Exactly ten years ago, the UK Government was trying to reorganise the NHS in England. It was a massive, complex set of changes, and a senior mandarin warned that it was ‘the only change management system you can actually see from space – it is that large’.
This year in Scotland, we are about to witness an equally massive bit of policymaking: a National Care Service, or NCS. Last week, the Scottish Government launched a consultation on creating the new service.
The consultation confirms that the label of ‘NCS’ perhaps overstates the radicalism. This not another NHS, but a new central body to set standards and oversee care. There is even one function for the NCS proposed which is ‘market oversight’, making it plain that we will still have a care home market.
And in some ways, the Scottish Government has actually pulled back from the Feeley review which began this process. That plan suggested the NCS take on not just standard-setting and quality improvement, but inspection and scrutiny functions, too. The risk is obvious: that a single organisation is conflicted over which mode of operation it prioritises. Ministers are about to de-merge education inspection from improvement work, for exactly this reason. But the paper rejects the idea of the NCS being a single super-body, and the Care Inspectorate and the Scottish Social Services Council will continue to exist. On the face of it this looks like a clearer, more robust delineation of responsibilities.
Feeley also suggested changing the way that funding works, ending all non-residential charges for care. The consultation uses quite careful language. It implies other alternatives could be explored, like changing the means-testing process, and only promises ‘fairness’ for self-funders. There’s enough wriggle-room there to leave this for future years. This is astute, given uncertainty over the public finances and on how much this could cost.
In other words, the core architecture of the NCS itself has some pretty pragmatic choices. Kevin Stewart, the minister in charge, might well feel the hand of history on his shoulder because the NCS itself feels quite expensive and quite extensive, is dripping in the language of values and human rights – but also feels like a fundamentally technocractic exercise about better managing a market. This is not Bevanite: it is Blairite.
But that might not matter. Because the consultation also proposes, quite casually, that entire swathes of wider community and public health services are wrapped into the NCS.
Drugs and alcohol, for starters: there is no detail, just a suggestion it could ‘become part of the NCS’.
Similarly mental health: ‘appropriate elements’ should be merged.
There is so little detail here that it’s possible this is a red herring, set up to concede later so other controversies look sensible.
If not, then this is massive change. And there are other less eye-catching changes which are equally significant.

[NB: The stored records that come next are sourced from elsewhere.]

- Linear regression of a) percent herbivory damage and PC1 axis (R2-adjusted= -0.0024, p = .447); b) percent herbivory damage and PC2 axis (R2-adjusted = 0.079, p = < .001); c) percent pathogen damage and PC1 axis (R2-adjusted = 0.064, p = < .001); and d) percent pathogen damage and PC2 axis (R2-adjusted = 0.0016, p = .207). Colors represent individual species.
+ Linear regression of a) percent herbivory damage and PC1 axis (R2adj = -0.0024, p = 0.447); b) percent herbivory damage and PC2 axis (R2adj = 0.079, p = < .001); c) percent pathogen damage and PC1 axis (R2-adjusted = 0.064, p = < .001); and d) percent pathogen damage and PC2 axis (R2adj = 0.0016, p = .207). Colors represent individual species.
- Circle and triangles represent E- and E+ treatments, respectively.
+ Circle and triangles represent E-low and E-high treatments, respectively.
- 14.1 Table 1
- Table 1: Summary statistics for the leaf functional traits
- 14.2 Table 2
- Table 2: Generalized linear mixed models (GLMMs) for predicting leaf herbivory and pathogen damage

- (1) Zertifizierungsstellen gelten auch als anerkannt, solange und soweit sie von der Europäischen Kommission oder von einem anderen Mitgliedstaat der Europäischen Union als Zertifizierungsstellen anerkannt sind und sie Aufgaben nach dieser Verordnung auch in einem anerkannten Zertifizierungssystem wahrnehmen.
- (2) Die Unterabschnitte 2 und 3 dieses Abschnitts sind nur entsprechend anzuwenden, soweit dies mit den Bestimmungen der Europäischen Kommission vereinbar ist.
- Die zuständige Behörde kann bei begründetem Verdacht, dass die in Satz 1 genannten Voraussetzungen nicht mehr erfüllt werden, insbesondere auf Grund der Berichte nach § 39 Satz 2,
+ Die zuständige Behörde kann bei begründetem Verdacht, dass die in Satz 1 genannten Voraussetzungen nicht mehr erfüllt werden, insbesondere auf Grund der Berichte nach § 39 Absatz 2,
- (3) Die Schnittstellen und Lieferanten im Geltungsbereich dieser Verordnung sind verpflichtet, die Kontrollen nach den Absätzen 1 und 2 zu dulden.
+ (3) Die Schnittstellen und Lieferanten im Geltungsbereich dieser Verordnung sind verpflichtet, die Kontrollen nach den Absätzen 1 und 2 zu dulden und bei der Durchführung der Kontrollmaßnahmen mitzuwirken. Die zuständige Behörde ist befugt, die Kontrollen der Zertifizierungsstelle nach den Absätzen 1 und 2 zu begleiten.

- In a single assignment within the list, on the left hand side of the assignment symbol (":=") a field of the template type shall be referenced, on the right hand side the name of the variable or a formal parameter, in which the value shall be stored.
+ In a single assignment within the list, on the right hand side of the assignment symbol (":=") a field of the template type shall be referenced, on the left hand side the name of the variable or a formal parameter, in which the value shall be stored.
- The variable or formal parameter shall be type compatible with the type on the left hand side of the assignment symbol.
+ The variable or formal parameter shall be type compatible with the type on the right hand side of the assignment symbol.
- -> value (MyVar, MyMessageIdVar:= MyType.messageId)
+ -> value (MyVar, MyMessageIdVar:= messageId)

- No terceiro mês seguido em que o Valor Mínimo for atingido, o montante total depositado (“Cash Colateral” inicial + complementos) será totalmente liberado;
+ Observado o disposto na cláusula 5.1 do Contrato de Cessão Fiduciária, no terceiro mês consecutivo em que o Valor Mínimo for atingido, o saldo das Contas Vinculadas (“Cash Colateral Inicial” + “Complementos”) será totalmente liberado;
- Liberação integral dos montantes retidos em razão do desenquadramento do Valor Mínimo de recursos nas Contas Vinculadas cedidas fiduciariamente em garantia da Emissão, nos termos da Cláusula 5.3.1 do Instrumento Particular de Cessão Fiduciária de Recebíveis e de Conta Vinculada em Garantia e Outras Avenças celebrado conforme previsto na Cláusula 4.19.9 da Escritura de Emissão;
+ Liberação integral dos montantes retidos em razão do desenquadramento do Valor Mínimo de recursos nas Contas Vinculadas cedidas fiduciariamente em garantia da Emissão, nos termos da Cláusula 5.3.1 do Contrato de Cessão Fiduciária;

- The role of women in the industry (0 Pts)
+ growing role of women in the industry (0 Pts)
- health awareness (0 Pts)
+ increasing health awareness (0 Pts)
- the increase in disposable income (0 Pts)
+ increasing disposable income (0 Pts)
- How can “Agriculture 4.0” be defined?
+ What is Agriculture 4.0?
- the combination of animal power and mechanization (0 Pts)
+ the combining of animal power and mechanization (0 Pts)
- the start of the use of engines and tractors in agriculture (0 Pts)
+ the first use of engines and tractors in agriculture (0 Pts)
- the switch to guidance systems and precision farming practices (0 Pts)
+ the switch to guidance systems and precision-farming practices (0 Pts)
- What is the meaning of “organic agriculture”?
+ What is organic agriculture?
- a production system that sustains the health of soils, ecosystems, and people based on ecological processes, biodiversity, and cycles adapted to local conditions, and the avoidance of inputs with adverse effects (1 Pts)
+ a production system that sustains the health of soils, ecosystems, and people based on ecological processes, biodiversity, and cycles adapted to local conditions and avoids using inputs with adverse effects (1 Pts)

Children’s social work and social care are proposed to be ‘located within’ the NCS. The difficulty here is that places have different mixes of health, justice and families services carried out by combinations of councils and the existing Integrated Joint Boards (IJBs, which unite councils, the NHS and other organisations to guide community and care services). Some people would call this status quo incoherent; others would say this reflects local realities. Either way, changing it means elbowing out councils in favour of national organisation of some of the most sensitive, complex public services. This is not something to do lightly. It is a bit like doing Named Persons and centralising the police service at the same time.
Then the IJBs themselves will become new Community Health and Social Care Boards.
IJBs are a funny bunch. They rest on a myth that goes deep in Scottish public life: that different organisations collaborate simply because you create a structure which says they should collaborate. That is not how organisations work. In the real world, some places have IJBs with combinations of brilliant people, easy geography and traditions of close work between health and care – and really are leading change. But other IJBs just remain cobbled-together collages of different organisations who can still barely organise themselves, let alone govern collectively: a board, maybe, but neither integrated nor joint.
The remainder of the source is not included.